Analyzers documentation#
Context: LST data analysis#
An example of workflow:
Each step of the analysis is implemented in lstchain as a script.
For example, if you want to train a model, you may run lstchain_mc_train_pipe
.
See https://cta-observatory.github.io/cta-lstchain/introduction.html#analysis-steps
Problems#
lstchain provides individual steps for each stage of the analysis but no complete pipeline
theses steps need to be orchestrated (dependencies, inputs/outputs)
data specific analysis
MC are tuned from DL1 level to match real data to be analyzed
therefore, the analysis of MC data models productions of models/IRFs are in the hands of analyzers
job handling can be harder than it seems (logic between them, directory organization, jobs requirements for different configsβ¦)
everybody makes mistakes, except Abelardo
How do we allow custom MC productions for specific analysis in an easy-to-use and centralized manner?#
a common implementation of the pipeline
a centralized production library
a way to request for specific productions
=> lstmcpipe
General Idea#
common implementation of a pipeline such as
customizable through config file
allowing complete reproducibility of the steps
Advantages for analyzers#
easy to use (no or minimal code to write)
centralized production library
reproducibility
easy to share with other analyzers and LST Collaboration
less time, errors and frustration
Advantages for the LST Collaboration#
centralized production library
common implementation
increased trust
results are easier to compare / reproduce
less computing resources
Implementation#
lstmcpipe config file example#
workflow_kind: lstchain # should not be modified for LST analyses
prod_id: 20230517_v0.9.13_large_offset # you define this !
source_environment:
source_file: /fefs/aswg/software/conda/etc/profile.d/conda.sh # do not modify unless you have your own conda installation (and have a good reason for it)
conda_env: lstchain-v0.9.13 # name of the conda environment to use for the analysis (must exist on the cluster)
slurm_config:
user_account: dpps # slurm user account to use.
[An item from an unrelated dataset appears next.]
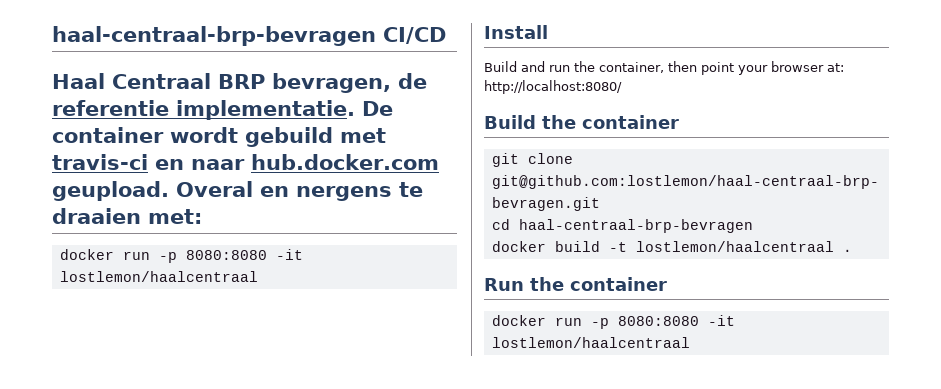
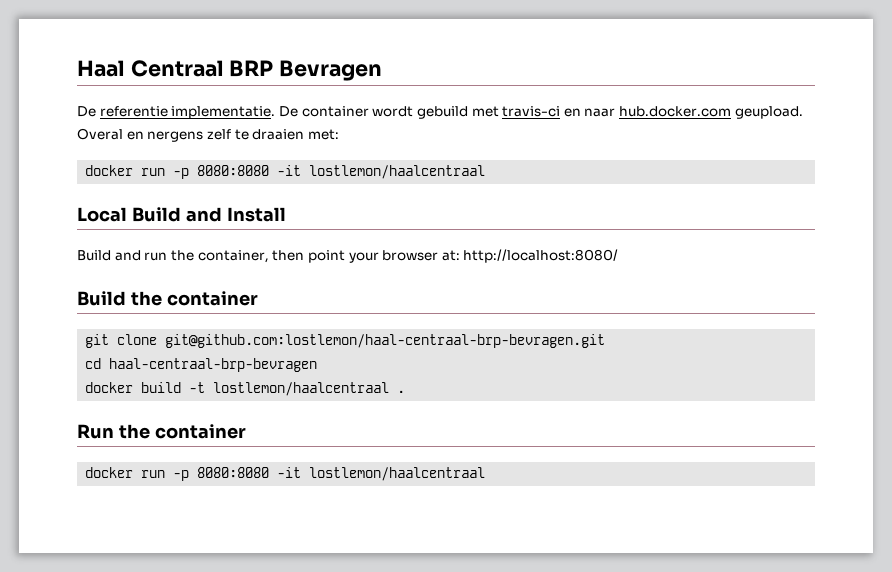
[52,26,446,46] haal-centraal-brp-bevragen CI/CD // -> (77, 68) none
[272,73,427,93] bevragen, de -> [279,60,383,81] [77,106,96,117] Bevragen // De
(392, 193) none -> [206,129,231,140] zelf
(258, 276) none -> [77,207,222,222] Local Build and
Keep dpps if the production is run through the PR scheme
stages_to_run: # list of stages to run
- r0_to_dl1
- merge_dl1
- train_pipe
# all stages have a list of input/output (mandatory), lstchain options and slurm options
stages:
r0_to_dl1:
- input:
/fefs/aswg/data/mc/DL0/LSTProd2/TrainingDataset/GammaDiffuse/dec_931/sim_telarray/node_corsika_theta_69.809_az_90.303_/output_v1.4/
output:
/fefs/aswg/data/mc/DL1/AllSky/20240131_allsky_v0.10.5_all_dec_base/TrainingDataset/dec_931/GammaDiffuse/node_corsika_theta_69.809_az_90.303_
- input:
/fefs/aswg/data/mc/DL0/LSTProd2/TrainingDataset/GammaDiffuse/dec_931/sim_telarray/node_corsika_theta_69.809_az_269.697_/output_v1.4/
output:
/fefs/aswg/data/mc/DL1/AllSky/20240131_allsky_v0.10.5_all_dec_base/TrainingDataset/dec_931/GammaDiffuse/node_corsika_theta_69.809_az_269.697_
merge_dl1:
- input:
/fefs/aswg/data/mc/DL1/AllSky/20230927_v0.10.4_crab_tuned/TrainingDataset/dec_2276/GammaDiffuse
output:
/fefs/aswg/data/mc/DL1/AllSky/20230927_v0.10.4_crab_tuned/TrainingDataset/dec_2276/GammaDiffuse/dl1_20230927_v0.10.4_crab_tuned_dec_2276_GammaDiffuse_merged.h5
options: --pattern */*.h5 --no-image
extra_slurm_options:
partition: long
train_pipe:
- input:
gamma:
/fefs/aswg/data/mc/DL1/AllSky/20240131_allsky_v0.10.5_all_dec_base/TrainingDataset/dec_931/GammaDiffuse/dl1_20240131_allsky_v0.10.5_all_dec_base_dec_931_GammaDiffuse_merged.h5
proton:
/fefs/aswg/data/mc/DL1/AllSky/20240131_allsky_v0.10.5_all_dec_base/TrainingDataset/dec_931/Protons/dl1_20240131_allsky_v0.10.5_all_dec_base_dec_931_Protons_merged.h5
output: /fefs/aswg/data/models/AllSky/20240131_allsky_v0.10.5_all_dec_base/dec_931
extra_slurm_options:
partition: xxl
mem: 100G
cpus-per-task: 16
# the following stages, even if defined, will not be run as they are not in stages_to_run
dl1_to_dl2:
...
dl2_to_irfs:
...
How it works#
Each stage is a step of the pipeline and runs a lstchain script
e.g.
r0_to_dl1
runslstchain_mc_r0_to_dl1
Each stage takes a list of input/output (mandatory)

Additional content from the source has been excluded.